Does the description clarify parameter syntax, constraints, interactions, or defaults beyond what the schema provides?

Schema description coverage is 100%, so the schema fully documents all 4 parameters (role, last_login_after, email, limit) with descriptions, defaults, and constraints. The description adds no parameter-specific information beyond what's in the schema, but it does imply filtering capability through the phrase 'List users in the Vectra platform.' Baseline 3 is appropriate when the schema does the heavy lifting.

Input schemas describe structure but not intent. Descriptions should explain non-obvious parameter relationships and valid value ranges.

Purpose4/5

Does the description clearly state what the tool does and how it differs from similar tools?

The description clearly states the tool's purpose: 'List users in the Vectra platform.' It specifies the verb ('list') and resource ('users'), and distinguishes it from siblings like list_assignments or list_entities. However, it doesn't explicitly differentiate from other user-related tools (none exist in the sibling list), so it's not a perfect 5.

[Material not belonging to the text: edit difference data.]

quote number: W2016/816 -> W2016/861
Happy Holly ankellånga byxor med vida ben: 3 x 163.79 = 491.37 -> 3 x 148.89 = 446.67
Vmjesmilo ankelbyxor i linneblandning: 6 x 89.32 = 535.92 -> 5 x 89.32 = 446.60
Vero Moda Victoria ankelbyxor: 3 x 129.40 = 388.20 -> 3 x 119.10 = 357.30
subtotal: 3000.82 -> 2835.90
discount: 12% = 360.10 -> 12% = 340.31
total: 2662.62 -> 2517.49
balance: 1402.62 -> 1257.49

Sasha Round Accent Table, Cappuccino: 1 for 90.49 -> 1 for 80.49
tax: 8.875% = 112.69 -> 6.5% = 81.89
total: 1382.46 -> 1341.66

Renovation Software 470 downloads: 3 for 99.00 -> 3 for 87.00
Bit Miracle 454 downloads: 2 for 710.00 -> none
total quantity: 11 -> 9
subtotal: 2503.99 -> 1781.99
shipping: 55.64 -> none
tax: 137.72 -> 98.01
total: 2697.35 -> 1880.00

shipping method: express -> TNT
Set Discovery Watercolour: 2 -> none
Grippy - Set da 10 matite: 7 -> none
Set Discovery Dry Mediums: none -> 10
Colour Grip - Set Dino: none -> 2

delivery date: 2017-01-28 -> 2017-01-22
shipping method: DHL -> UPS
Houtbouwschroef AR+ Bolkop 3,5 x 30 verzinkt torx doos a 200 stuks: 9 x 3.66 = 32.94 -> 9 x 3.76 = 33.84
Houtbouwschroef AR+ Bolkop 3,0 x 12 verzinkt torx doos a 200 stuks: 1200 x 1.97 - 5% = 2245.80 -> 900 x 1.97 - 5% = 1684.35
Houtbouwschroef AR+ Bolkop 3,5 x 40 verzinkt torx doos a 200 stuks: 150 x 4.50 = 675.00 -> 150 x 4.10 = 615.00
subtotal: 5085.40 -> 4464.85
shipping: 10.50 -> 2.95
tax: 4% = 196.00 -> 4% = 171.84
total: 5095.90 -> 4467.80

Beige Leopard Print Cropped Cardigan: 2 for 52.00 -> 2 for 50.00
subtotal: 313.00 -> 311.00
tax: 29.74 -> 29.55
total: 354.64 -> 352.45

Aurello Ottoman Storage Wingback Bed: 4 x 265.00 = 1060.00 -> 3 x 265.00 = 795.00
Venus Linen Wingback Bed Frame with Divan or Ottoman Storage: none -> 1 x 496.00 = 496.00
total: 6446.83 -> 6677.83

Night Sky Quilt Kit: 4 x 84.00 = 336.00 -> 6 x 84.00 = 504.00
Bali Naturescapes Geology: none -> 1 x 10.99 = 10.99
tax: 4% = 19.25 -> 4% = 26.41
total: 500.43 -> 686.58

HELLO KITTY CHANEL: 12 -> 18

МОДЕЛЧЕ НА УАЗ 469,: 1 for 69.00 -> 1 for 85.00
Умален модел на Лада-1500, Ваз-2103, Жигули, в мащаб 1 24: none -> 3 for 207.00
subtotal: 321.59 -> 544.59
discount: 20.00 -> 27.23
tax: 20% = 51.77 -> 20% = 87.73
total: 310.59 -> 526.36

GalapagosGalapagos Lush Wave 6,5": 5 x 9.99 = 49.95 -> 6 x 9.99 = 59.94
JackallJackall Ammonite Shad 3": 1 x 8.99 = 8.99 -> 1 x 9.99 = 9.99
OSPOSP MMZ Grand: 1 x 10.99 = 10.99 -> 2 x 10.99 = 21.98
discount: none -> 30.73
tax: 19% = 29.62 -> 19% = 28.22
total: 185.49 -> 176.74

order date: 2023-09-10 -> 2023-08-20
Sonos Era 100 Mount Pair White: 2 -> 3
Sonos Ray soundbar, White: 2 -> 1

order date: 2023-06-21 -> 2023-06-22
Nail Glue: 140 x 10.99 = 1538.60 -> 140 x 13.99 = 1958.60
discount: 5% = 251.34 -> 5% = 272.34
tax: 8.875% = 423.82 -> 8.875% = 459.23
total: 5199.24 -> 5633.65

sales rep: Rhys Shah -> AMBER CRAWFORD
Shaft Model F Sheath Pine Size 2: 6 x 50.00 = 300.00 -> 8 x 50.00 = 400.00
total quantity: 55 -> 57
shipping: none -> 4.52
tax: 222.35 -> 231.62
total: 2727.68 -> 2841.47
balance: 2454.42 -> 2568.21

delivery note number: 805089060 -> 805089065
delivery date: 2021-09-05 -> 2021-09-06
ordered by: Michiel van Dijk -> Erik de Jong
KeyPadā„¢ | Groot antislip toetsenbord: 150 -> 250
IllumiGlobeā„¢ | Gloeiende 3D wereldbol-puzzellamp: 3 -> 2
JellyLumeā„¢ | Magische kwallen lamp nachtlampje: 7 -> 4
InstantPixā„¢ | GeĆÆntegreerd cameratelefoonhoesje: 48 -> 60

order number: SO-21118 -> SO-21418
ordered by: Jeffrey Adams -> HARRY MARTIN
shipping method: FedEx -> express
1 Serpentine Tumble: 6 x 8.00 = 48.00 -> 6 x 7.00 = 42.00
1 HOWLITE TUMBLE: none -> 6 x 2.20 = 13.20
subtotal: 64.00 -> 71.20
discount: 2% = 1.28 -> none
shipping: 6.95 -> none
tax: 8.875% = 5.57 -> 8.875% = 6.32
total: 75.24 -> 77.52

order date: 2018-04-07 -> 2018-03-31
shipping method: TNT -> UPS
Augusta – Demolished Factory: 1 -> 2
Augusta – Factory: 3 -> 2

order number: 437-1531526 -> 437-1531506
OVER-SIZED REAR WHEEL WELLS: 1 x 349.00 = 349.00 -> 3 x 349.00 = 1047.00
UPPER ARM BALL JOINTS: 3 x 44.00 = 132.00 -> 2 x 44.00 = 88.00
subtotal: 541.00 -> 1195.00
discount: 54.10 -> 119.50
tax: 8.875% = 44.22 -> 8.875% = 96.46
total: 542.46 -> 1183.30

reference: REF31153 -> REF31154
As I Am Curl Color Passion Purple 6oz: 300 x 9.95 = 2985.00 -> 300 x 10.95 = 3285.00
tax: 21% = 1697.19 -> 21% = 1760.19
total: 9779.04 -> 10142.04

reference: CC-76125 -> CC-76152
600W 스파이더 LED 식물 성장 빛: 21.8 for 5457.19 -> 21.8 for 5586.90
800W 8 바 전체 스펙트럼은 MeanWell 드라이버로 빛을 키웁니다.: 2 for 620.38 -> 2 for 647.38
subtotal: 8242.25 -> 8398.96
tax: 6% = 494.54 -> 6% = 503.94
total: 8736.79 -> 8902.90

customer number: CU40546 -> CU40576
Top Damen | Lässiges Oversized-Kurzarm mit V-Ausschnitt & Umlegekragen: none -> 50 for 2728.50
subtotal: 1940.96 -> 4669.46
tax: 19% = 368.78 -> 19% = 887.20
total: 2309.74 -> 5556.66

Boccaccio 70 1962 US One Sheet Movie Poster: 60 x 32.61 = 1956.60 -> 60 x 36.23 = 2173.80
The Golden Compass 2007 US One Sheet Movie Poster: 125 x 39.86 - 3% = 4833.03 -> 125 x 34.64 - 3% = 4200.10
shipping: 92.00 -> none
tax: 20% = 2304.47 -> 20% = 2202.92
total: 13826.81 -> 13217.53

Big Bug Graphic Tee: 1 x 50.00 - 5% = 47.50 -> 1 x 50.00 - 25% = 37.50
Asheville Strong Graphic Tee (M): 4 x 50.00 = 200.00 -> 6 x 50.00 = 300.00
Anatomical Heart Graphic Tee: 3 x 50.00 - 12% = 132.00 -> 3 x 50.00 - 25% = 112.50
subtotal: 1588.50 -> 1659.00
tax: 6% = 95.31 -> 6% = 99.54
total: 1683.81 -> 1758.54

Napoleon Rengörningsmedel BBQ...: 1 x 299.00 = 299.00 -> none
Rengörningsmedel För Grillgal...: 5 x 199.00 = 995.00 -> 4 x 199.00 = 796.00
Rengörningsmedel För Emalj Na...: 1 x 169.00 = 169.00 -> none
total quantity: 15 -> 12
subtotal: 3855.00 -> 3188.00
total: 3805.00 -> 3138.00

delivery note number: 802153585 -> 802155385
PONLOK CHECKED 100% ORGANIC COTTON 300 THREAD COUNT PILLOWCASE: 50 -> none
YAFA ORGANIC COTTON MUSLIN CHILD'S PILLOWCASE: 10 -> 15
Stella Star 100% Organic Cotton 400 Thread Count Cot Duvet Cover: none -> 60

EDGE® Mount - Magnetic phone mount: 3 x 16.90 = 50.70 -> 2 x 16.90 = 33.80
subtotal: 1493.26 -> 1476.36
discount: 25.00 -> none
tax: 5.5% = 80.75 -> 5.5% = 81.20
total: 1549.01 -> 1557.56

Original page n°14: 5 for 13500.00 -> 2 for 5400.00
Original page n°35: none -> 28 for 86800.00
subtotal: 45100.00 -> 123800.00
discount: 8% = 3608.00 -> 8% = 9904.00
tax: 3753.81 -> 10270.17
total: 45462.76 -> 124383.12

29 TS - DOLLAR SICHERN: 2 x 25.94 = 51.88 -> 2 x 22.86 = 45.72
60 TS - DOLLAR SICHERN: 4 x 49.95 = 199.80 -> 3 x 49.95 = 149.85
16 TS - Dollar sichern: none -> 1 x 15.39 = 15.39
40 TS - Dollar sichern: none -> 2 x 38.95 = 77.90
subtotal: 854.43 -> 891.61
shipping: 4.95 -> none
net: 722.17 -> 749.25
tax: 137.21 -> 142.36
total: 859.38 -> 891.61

Agents choose between tools based on descriptions. A clear purpose with a specific verb and resource helps agents select the right tool.

Usage Guidelines2/5

Does the description explain when to use this tool, when not to, or what alternatives exist?

The description provides no guidance on when to use this tool versus alternatives. It doesn't mention any prerequisites, context for filtering, or comparison to other tools in the sibling list (e.g., when to use this versus get_account_details). The agent must infer usage from the tool name alone.

Agents often have multiple tools that could apply. Explicit usage guidance like "use X instead of Y when Z" prevents misuse.